→ What to do: Lines to return, exactly: from the line with "in the Streamlit app." to the line with "- 3. Run streamlit" in the entries below, both included.

[[ Dataset extract open ]]

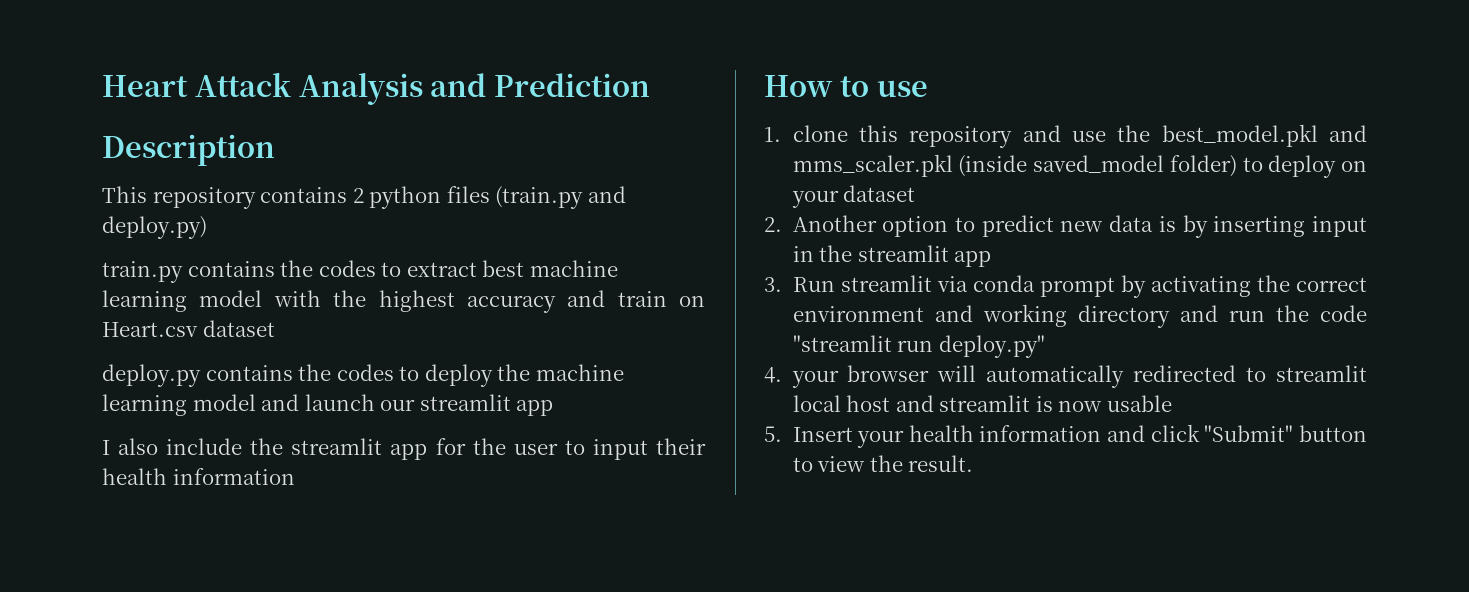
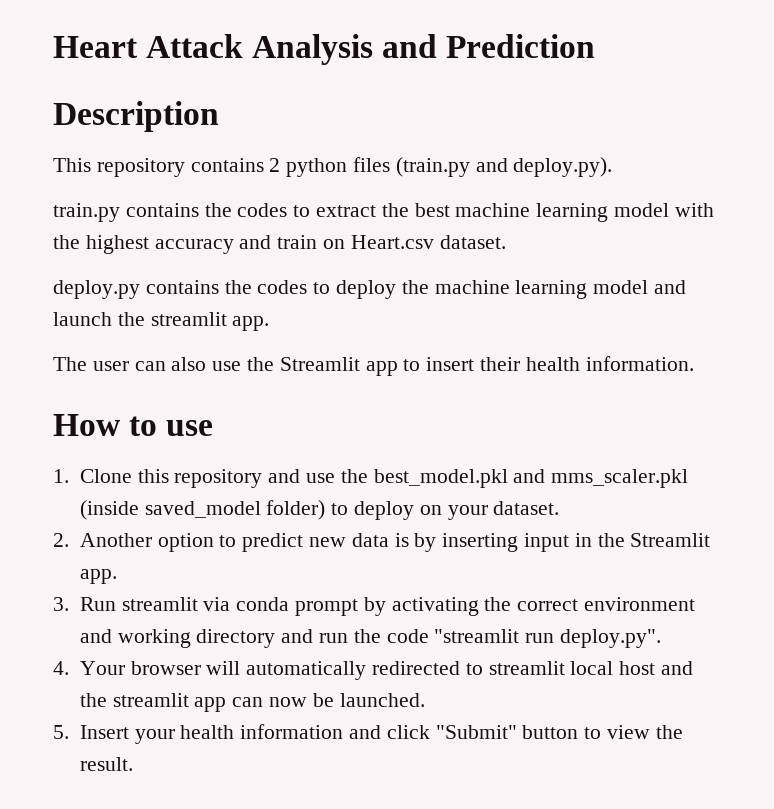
- This repository contains 2 python files (train.py and deploy.py)
+ This repository contains 2 python files (train.py and deploy.py).
- train.py contains the codes to extract best machine learning model with the highest accuracy and train on Heart.csv dataset
+ train.py contains the codes to extract the best machine learning model with the highest accuracy and train on Heart.csv dataset.
- deploy.py contains the codes to deploy the machine learning model and launch our streamlit app
- I also include the streamlit app for the user to input their health information
+ deploy.py contains the codes to deploy the machine learning model and launch the streamlit app.
+ The user can also use the Streamlit app to insert their health information.
- 1. clone this repository and use the best_model.pkl and mms_scaler.pkl (inside saved_model folder) to deploy on your dataset
+ 1. Clone this repository and use the best_model.pkl and mms_scaler.pkl (inside saved_model folder) to deploy on your dataset.
- 2. Another option to predict new data is by inserting input in the streamlit app
+ 2. Another option to predict new data is by inserting input in the Streamlit app.
- 3. Run streamlit via conda prompt by activating the correct environment and working directory and run the code "streamlit run deploy.py"
+ 3. Run streamlit via conda prompt by activating the correct environment and working directory and run the code "streamlit run deploy.py".
- 4. your browser will automatically redirected to streamlit local host and streamlit is now usable
+ 4. Your browser will automatically redirected to streamlit local host and the streamlit app can now be launched.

[[ Dataset extract closed ]]

→ Exercise solution:
+ 2. Another option to predict new data is by inserting input in the Streamlit app.
- 3. Run streamlit via conda prompt by activating the correct environment and working directory and run the code "streamlit run deploy.py"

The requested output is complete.